How do your clients stack up as potential mortgage candidates in this year’s increasingly tough underwriting environment? Do they have the right stuff — credit score, debt-to-income ratio, equity or down payment — to get through the minefield?
A new statistical analysis, based on a large sample of all mortgage applications approved and denied in recent months, offers valuable benchmarks for anyone thinking about financing a home purchase or refinancing an existing loan. The study taps into data from the loan processing software used for roughly one-fifth of all new mortgage applications nationwide, supplied by the technology firm Ellie Mae.
To fit the profile of just the average successful applicant for a conventional home purchase mortgage in February, the latest month for which data are available, here’s what you would have needed:
• A FICO credit score of 764. Not only is this higher than the average score for approved loans as recently as November, it’s far beyond the 620-640 FICOs that Fannie Mae and Freddie Mac once considered the minimum for a conventional prime mortgage. It’s also well above the median FICO score nationwide, which is currently 711, according to a spokesman for Fair Isaac Corporation, developer of the score.
• A loan-to-value (LTV) ratio of 78 percent, signifying a down payment of 22 percent. This is higher than even the controversial minimum of 20 percent proposed last year by Obama administration financial regulatory officials who were seeking a standard for “safe” loans offering the lowest available rates and best terms.
• Debt-to-income ratios of 21 percent for housing expenses, 34 percent for total household monthly debt.
How about the profiles of people who applied for conventional loans to buy a house, but were rejected or didn’t get to closing? By historical standards, they were a fairly impressive group on average as well, with 732 FICO scores, 19 percent down payments and debt-to-income ratios of 24 percent (housing costs) and 41 percent (total debt).
Homeowners who refinanced existing conventional loans had the best profiles of all: average 770 FICOs, 65 percent LTVs indicating 35 percent equity stakes and debt-to-income ratios of 22 percent housing and 32 percent total debt.

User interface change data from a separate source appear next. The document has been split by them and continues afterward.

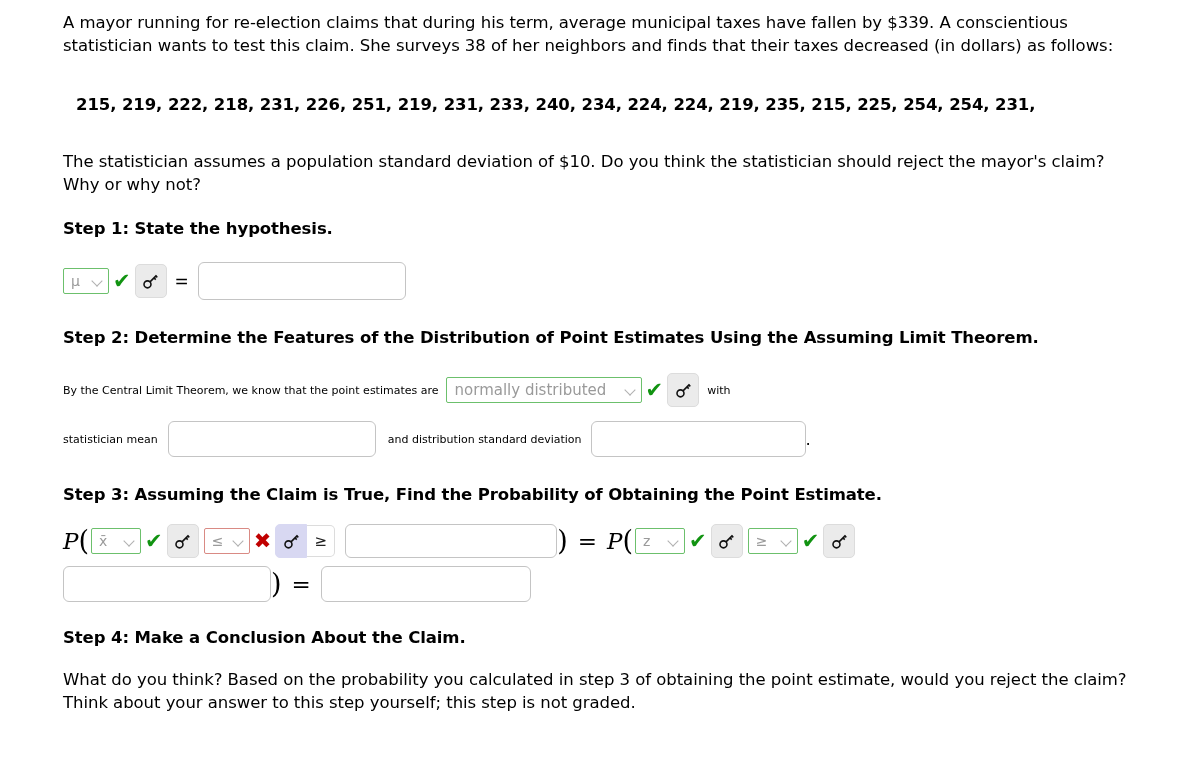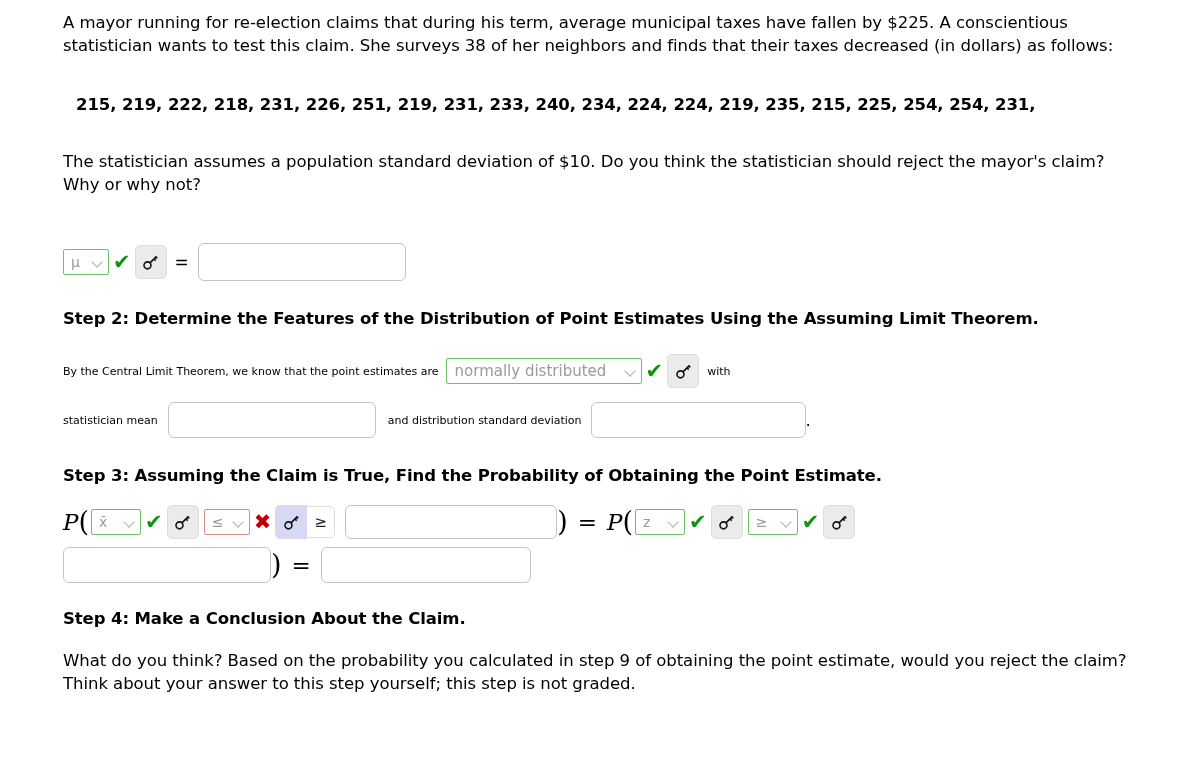--- a/index.html
+++ b/index.html
@@ -175,7 +175,7 @@
 
 <div class="page">
 
-  <p class="para">A mayor running for re-election claims that during his term, average municipal taxes have fallen by $225. A conscientious statistician wants to test this claim. She surveys 38 of her neighbors and finds that their taxes decreased (in dollars) as follows:</p>
+  <p class="para">A mayor running for re-election claims that during his term, average municipal taxes have fallen by $339. A conscientious statistician wants to test this claim. She surveys 38 of her neighbors and finds that their taxes decreased (in dollars) as follows:</p>
 
   <div class="block-gap-lg"></div>
 

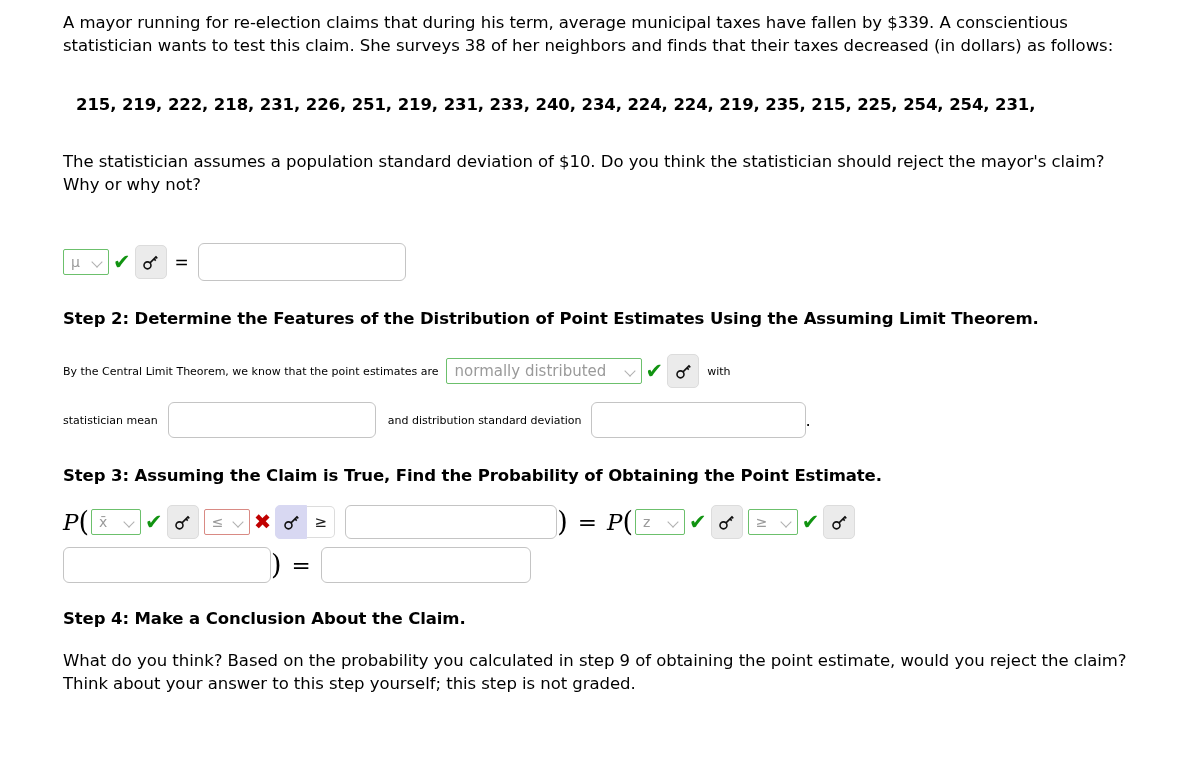--- a/index.html
+++ b/index.html
@@ -187,6 +187,7 @@
 
   <div class="block-gap-lg"></div>
 
+  <h3 class="step">Step 1: State the hypothesis.</h3>
 
   <div style="height:24px"></div>
 

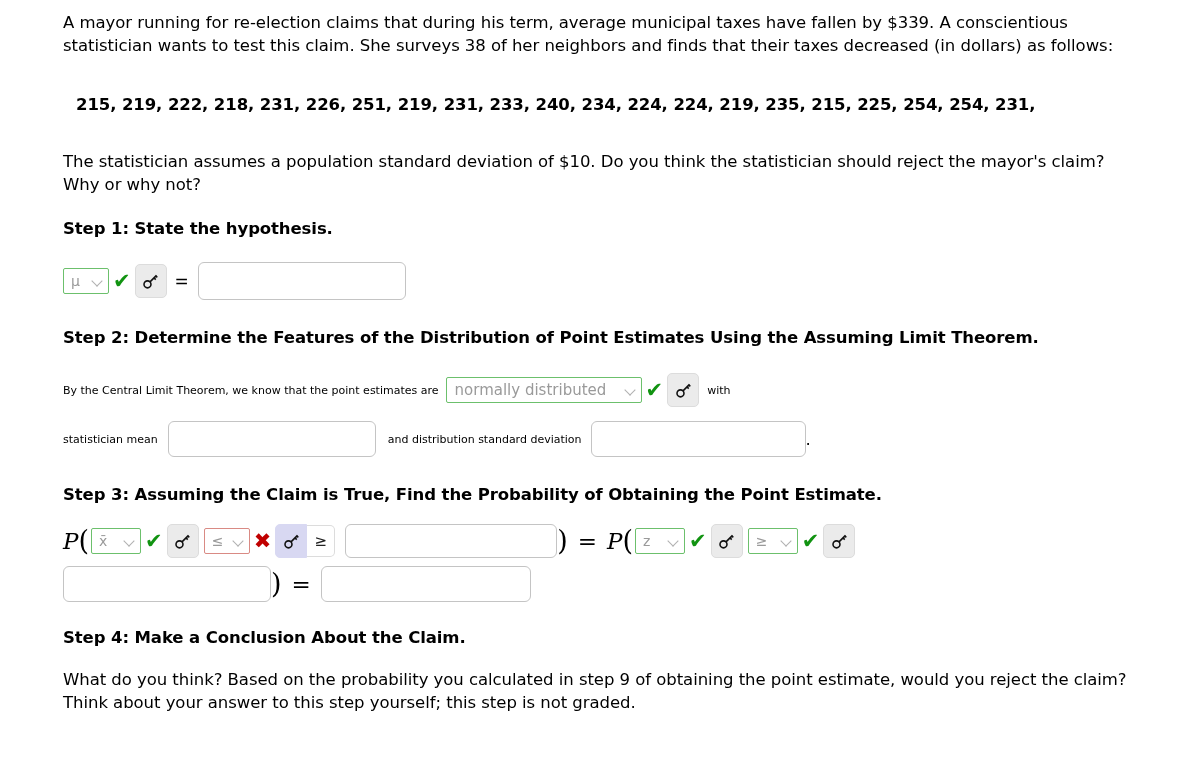--- a/index.html
+++ b/index.html
@@ -337,7 +337,7 @@
 
   <div class="block-gap-lg"></div>
 
-  <p class="para">What do you think? Based on the probability you calculated in step 9 of obtaining the point estimate, would you reject the claim? Think about your answer to this step yourself; this step is not graded.</p>
+  <p class="para">What do you think? Based on the probability you calculated in step 3 of obtaining the point estimate, would you reject the claim? Think about your answer to this step yourself; this step is not graded.</p>
 
 </div>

The main alternative to conventional financing — the Federal Housing Administration — requires much smaller down payments, is more generous on credit standards and will stretch much further on debt-to-income ratios than Fannie Mae and Freddie Mac, the mainstays of the conventional marketplace. What’s the profile for success — and denial — at FHA? You might be a little surprised.
According to Ellie Mae’s data, successful applicants at FHA had average FICO scores during February of 701 as well as debt-to-income ratios of 28 percent for housing expenses and 41 percent for total household monthly debt. Although FHA accepts down payments as low as 3.5 percent, successful applicants threw in a bit more — an average 5 percent down. People who didn’t make the cut averaged 666 on FICO and 6 percent for down payments, and had debt ratios of 30 percent (housing costs) and 46 percent (total debt).
Successful FHA refi applicants had 722 FICOs, 12 percent average equity stakes and lower debt-to-income ratios than purchasers — 26 percent on average for housing costs, 40 percent for total household debt.
What to make of numbers like these? First observation: Ouch! It’s “pretty pristine out there” in the mortgage market right now, said Bob Walters, chief economist for Quicken Loans. Even those rejected for loans appear to have what used to be considered solid and acceptable credit risk profiles.
It is still possible to get conventional financing with lower down payments — say, 10 percent or even 5 percent — but those loans require nearly flawless credit and come with steep private mortgage insurance premiums and addon fees by Fannie Mae and Freddie Mac as well as stringent debt-to-income limits. For cash-short buyers with good — but not outstanding — credit scores who are looking for a low down payment alternative, FHA is the way to go, unless they qualify for VA (veterans) or USDA (rural housing) loans requiring zero down.
Another thought about the numbers: Even though the profiles of successful borrowers may look challenging to match, keep in mind these are averages. Many homebuyers make it through the application gantlet with FICO scores and debt ratios that don’t quite meet the current benchmarks — often because their full financial and credit-risk pictures are good enough to get them accepted by Fannie Mae’s or Freddie Mac’s automated underwriting systems.
So don’t fret if you don’t measure up to the averages. You still may have a good shot. But know this about today’s mortgage standards: They’re arguably tougher than ever.
Kenneth Harney is a syndicated real estate columnist.